The Tao Of Dating
Free Sample #3

"How to Avoid the #1 Mistake Men Make to Cause Their Relationships to End Prematurely "

How not to be taken for granted

One of the main factors contributing to the demise of long-term relationships is being taken for granted. All those things that made you wonderful, interesting and special are now simply accepted as standard features. Sometime it reaches a point where just a small lapse from wonderfulness is held against you. This is completely normal and expected. There's nothing sinister about it. In fact, it's a demonstration of habituation, one of the main features of the mammalian nervous system and a cornerstone of adaptability. In other words, it's not a bug, it's a feature, and it's not going away. So learn how to work with it, not against it. Be like water, as the Taoists say. Don't try to topple the obstacle; just figure out a way to go around it.

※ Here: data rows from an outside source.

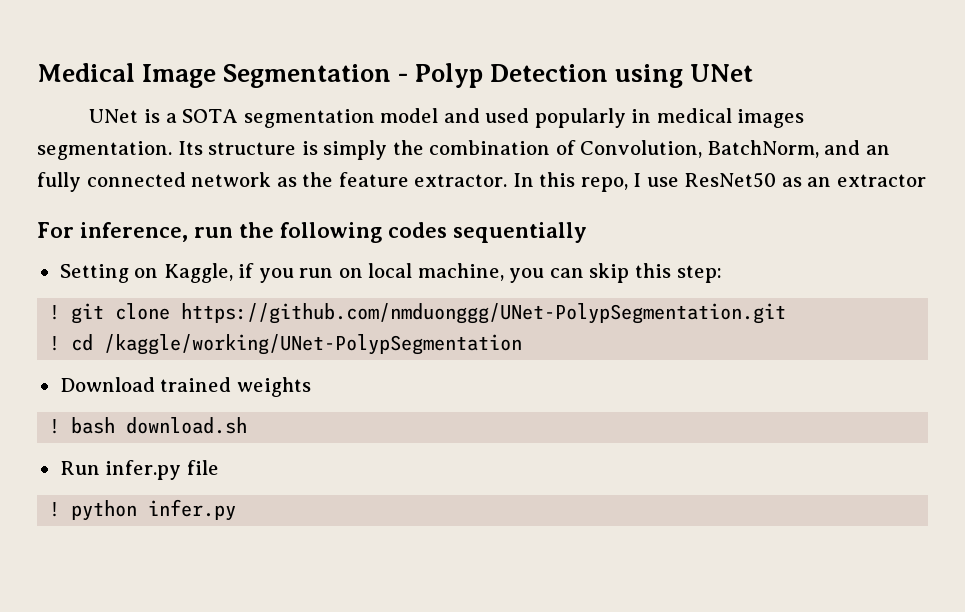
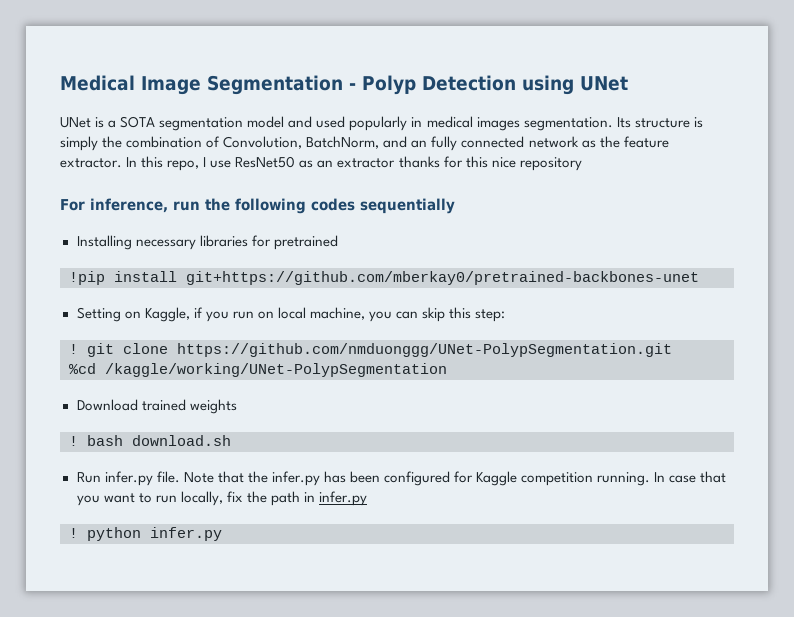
- In this repo, I use ResNet50 as an extractor
+ In this repo, I use ResNet50 as an extractor thanks for this nice repository
+ Installing necessary libraries for pretrained
+ !pip install git+https://github.com/mberkay0/pretrained-backbones-unet
- ! cd /kaggle/working/UNet-PolypSegmentation
+ %cd /kaggle/working/UNet-PolypSegmentation
- Run infer.py file
+ Run infer.py file. Note that the infer.py has been configured for Kaggle competition running. In case that you want to run locally, fix the path in infer.py

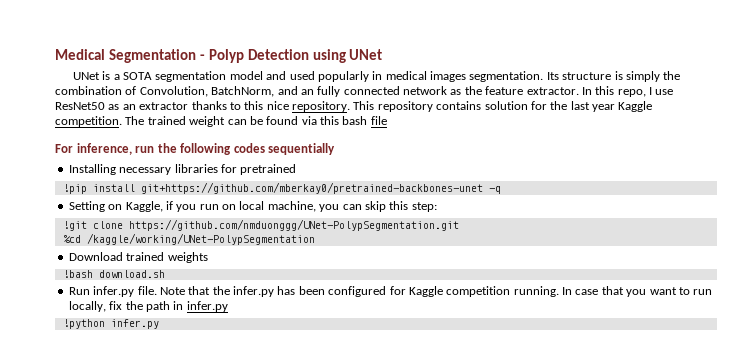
- Medical Image Segmentation - Polyp Detection using UNet
+ Medical Segmentation - Polyp Detection using UNet
- In this repo, I use ResNet50 as an extractor thanks for this nice repository
+ In this repo, I use ResNet50 as an extractor thanks to this nice repository. This repository contains solution for the last year Kaggle competition. The trained weight can be found via this bash file
- !pip install git+https://github.com/mberkay0/pretrained-backbones-unet
+ !pip install git+https://github.com/mberkay0/pretrained-backbones-unet -q
- ! git clone https://github.com/nmduonggg/UNet-PolypSegmentation.git
+ !git clone https://github.com/nmduonggg/UNet-PolypSegmentation.git
- ! bash download.sh
+ !bash download.sh
- ! python infer.py
+ !python infer.py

To optimize survival, the nervous system has evolved to notice change and filter out the background. It happens in all of your five senses: eyes notice moving objects and not static ones; you stop noticing the refrigerator's hum after a few days; you stop smelling something after five minutes. This is called habituation, and there are mechanisms operating at the cellular level to make this work. In other words, you're better off understanding it and working with it rather than fighting it. And the proper way to circumvent habituation is to deliberately introduce salient, unpredictable stimulus, better known as change.

There are infinite ways of being unpredictable, but here I want to give you two techniques derived from behavioral psychology and animal training. The first is deliberate unpredictability, especially when it comes to doing nice things for your partner. Behavioral psychologists and animal trainers call this implementing an irregular schedule of reinforcement...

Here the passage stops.